Work instructions =>
In the entries below, find the line with "[167,763,193,773] IDs. ->" and print exactly every line from there up to and including the line with "(536, 819) none", with no other lines.

[Difference listings]
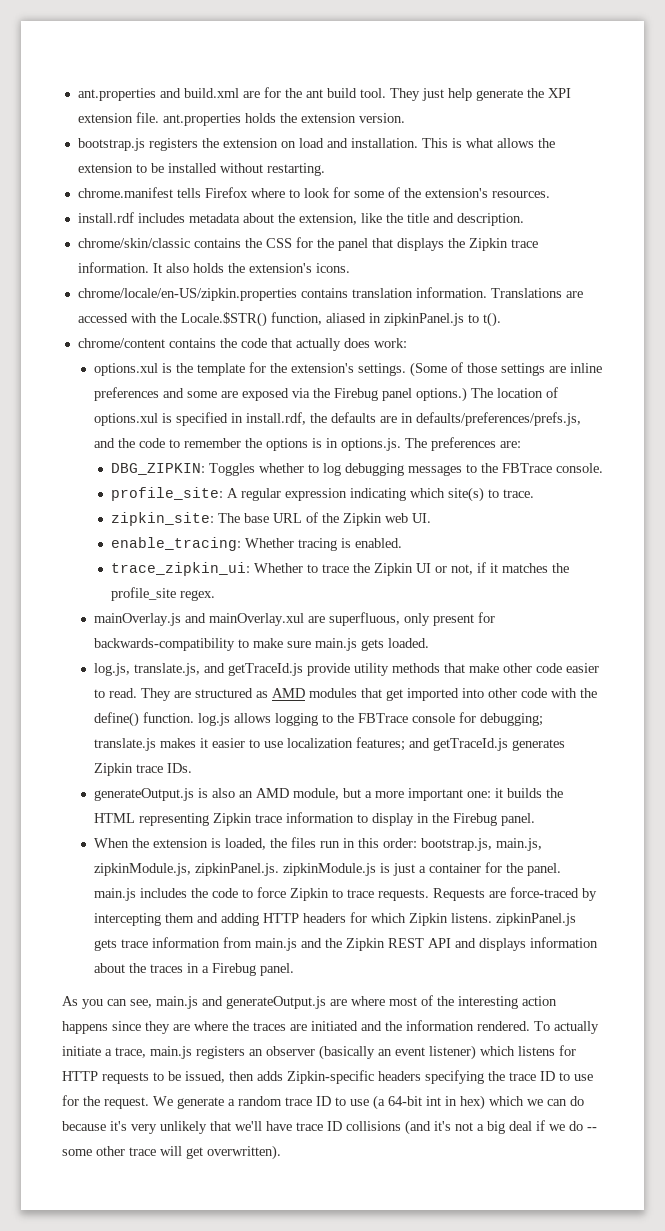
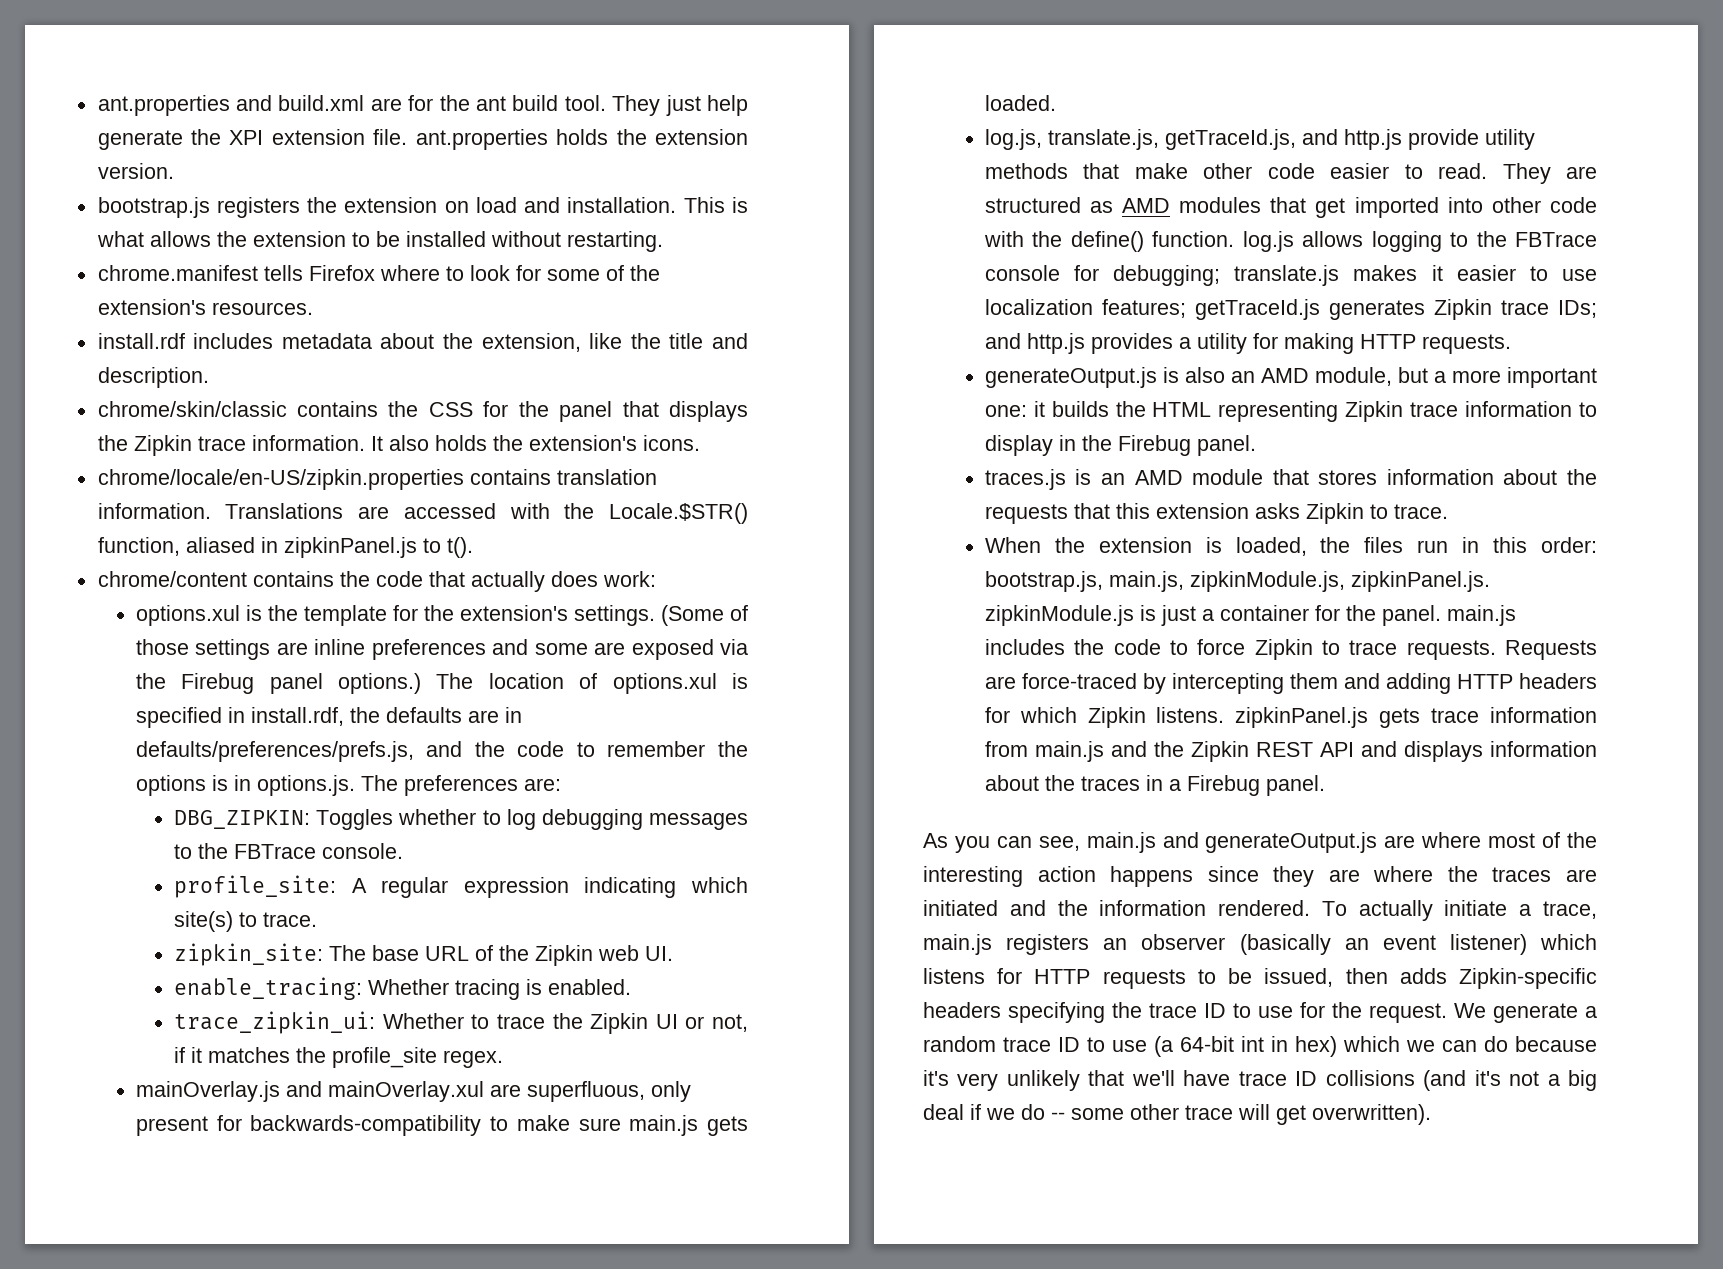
[204,663,304,676] and getTraceId.js -> [1164,129,1402,150] getTraceId.js, and http.js
[409,738,431,748] and -> (1186, 308) none
[167,763,193,773] IDs. -> [1558,300,1597,318] [984,333,1511,354] IDs; and http.js provides a utility for making HTTP requests.
(536, 819) none -> [984,469,1597,490] [984,503,1448,524] // traces.js is an AMD module that stores information about the requests that this extension asks Zipkin to trace.

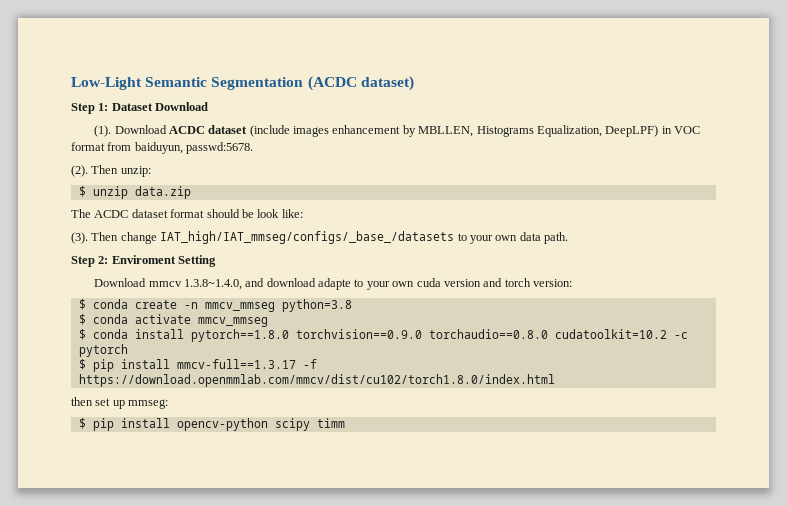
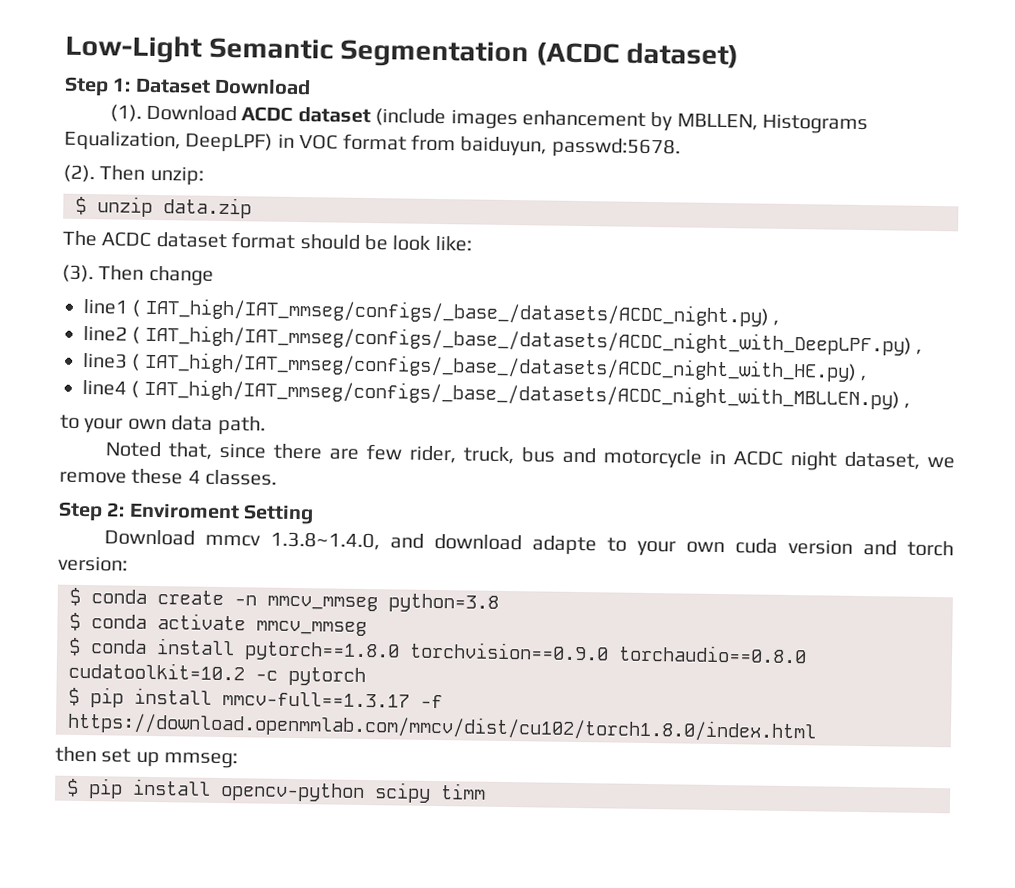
[160,231,455,244] IAT_high/IAT_mmseg/configs/_base_/datasets -> [83,297,780,327] [83,324,923,356] [83,351,868,382] [82,378,911,410] // line1 ( IAT_high/IAT_mmseg/configs/_base_/datasets/ACDC_night.py) , // line2 ( IAT_high/IAT_mmseg/configs/_base_/datasets/ACDC_night_with_DeepLPF.py) , // line3 ( IAT_high/IAT_mmseg/configs/_base_/datasets/ACDC_night_with_HE.py) , // line4 ( IAT_high/IAT_mmseg/configs/_base_/datasets/ACDC_night_with_MBLLEN.py) , //
(568, 238) none -> [104,441,956,471] [59,468,278,486] // Noted that, since there are few rider, truck, bus and motorcycle in ACDC night dataset, we remove these 4 classes.

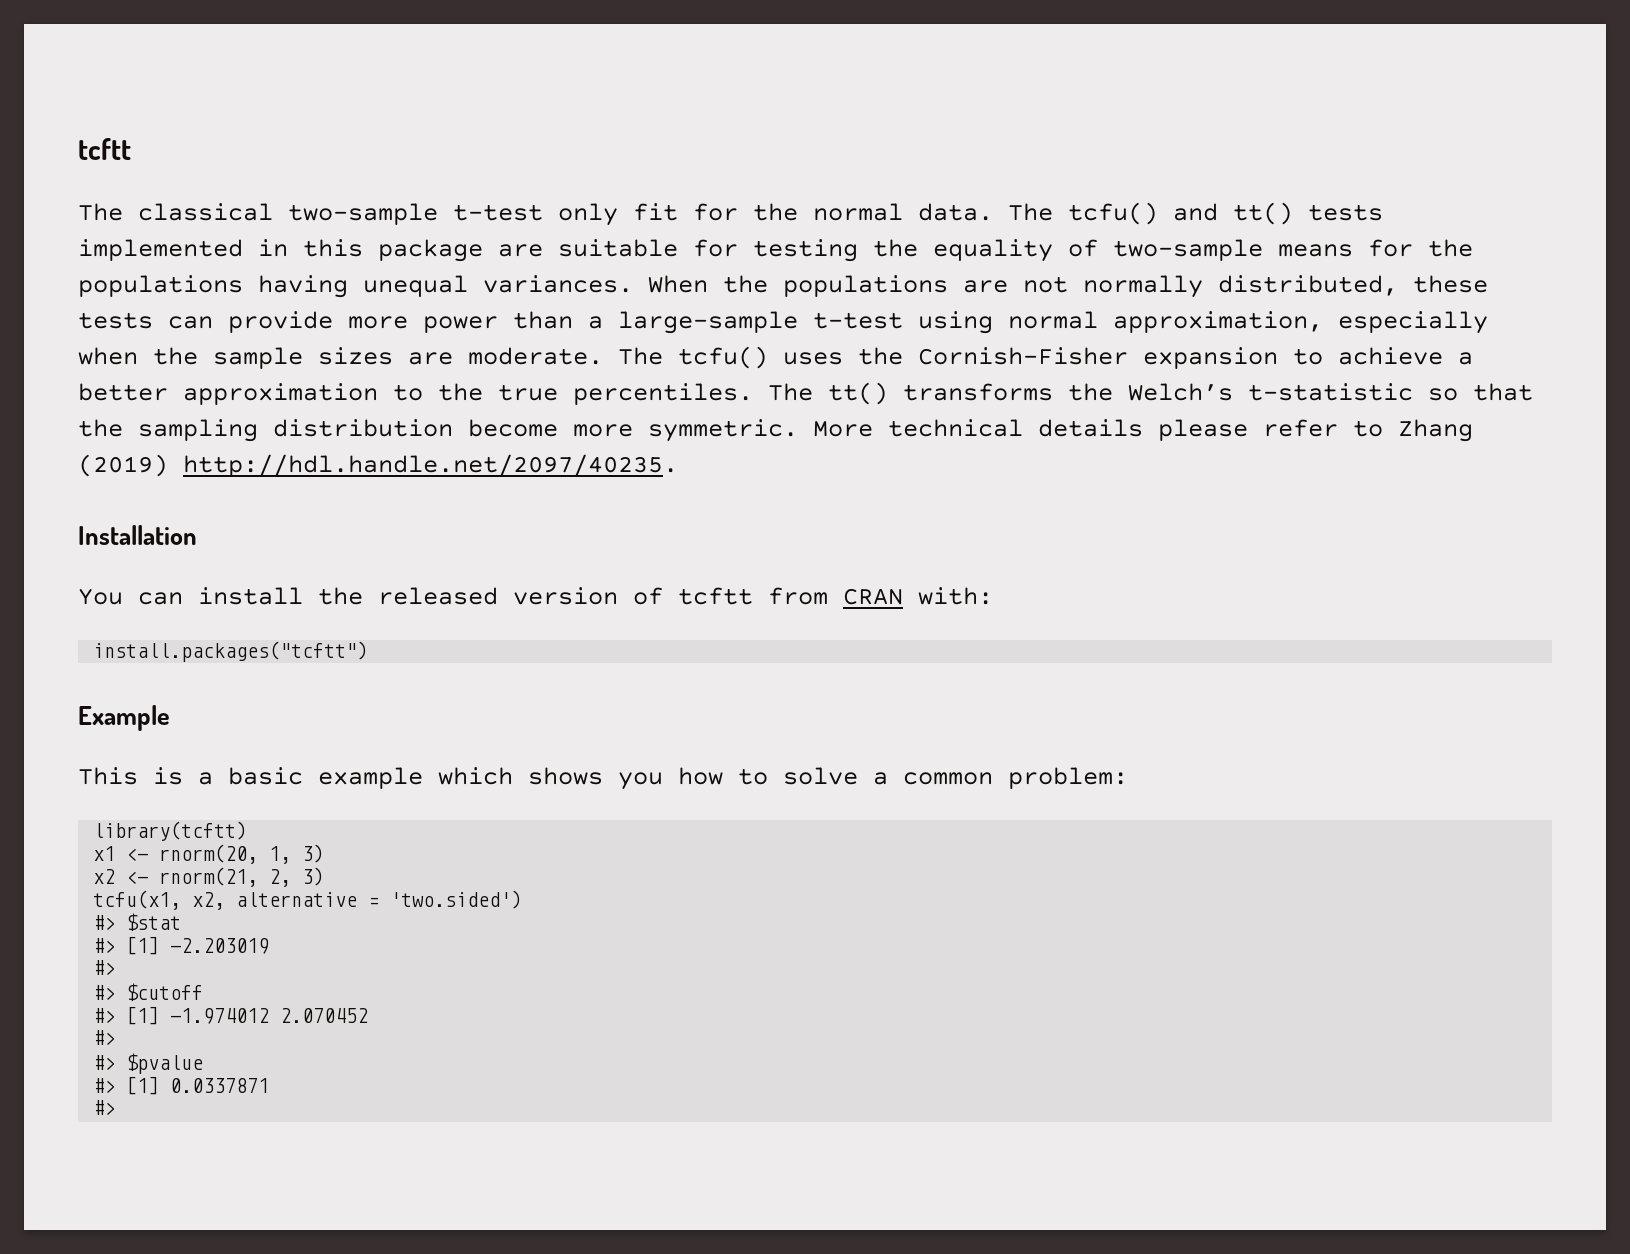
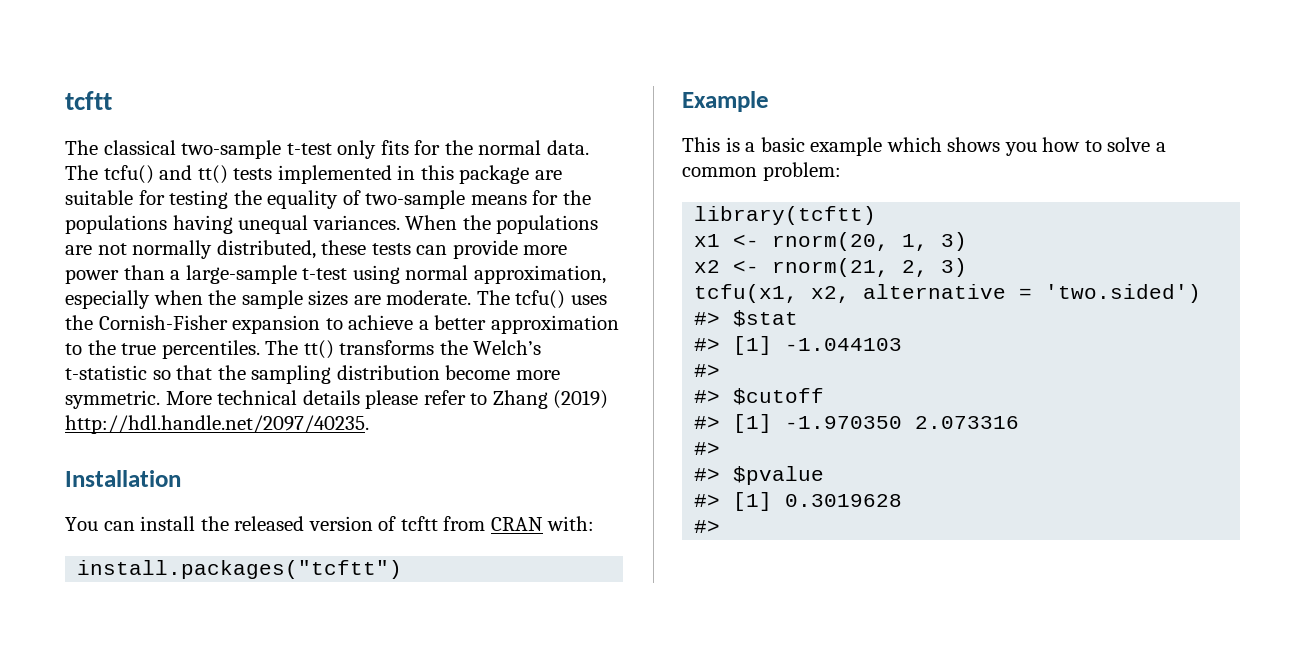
[633,203,678,221] fit -> [380,140,409,155] fits
[170,938,270,954] -2.203019 -> [785,338,903,351] -1.044103
[170,1008,369,1024] -1.974012 2.070452 -> [785,416,1020,429] -1.970350 2.073316
[170,1078,270,1093] 0.0337871 -> [785,494,903,507] 0.3019628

Answer to the problem =>
[167,763,193,773] IDs. -> [1558,300,1597,318] [984,333,1511,354] IDs; and http.js provides a utility for making HTTP requests.
(536, 819) none -> [984,469,1597,490] [984,503,1448,524] // traces.js is an AMD module that stores information about the requests that this extension asks Zipkin to trace.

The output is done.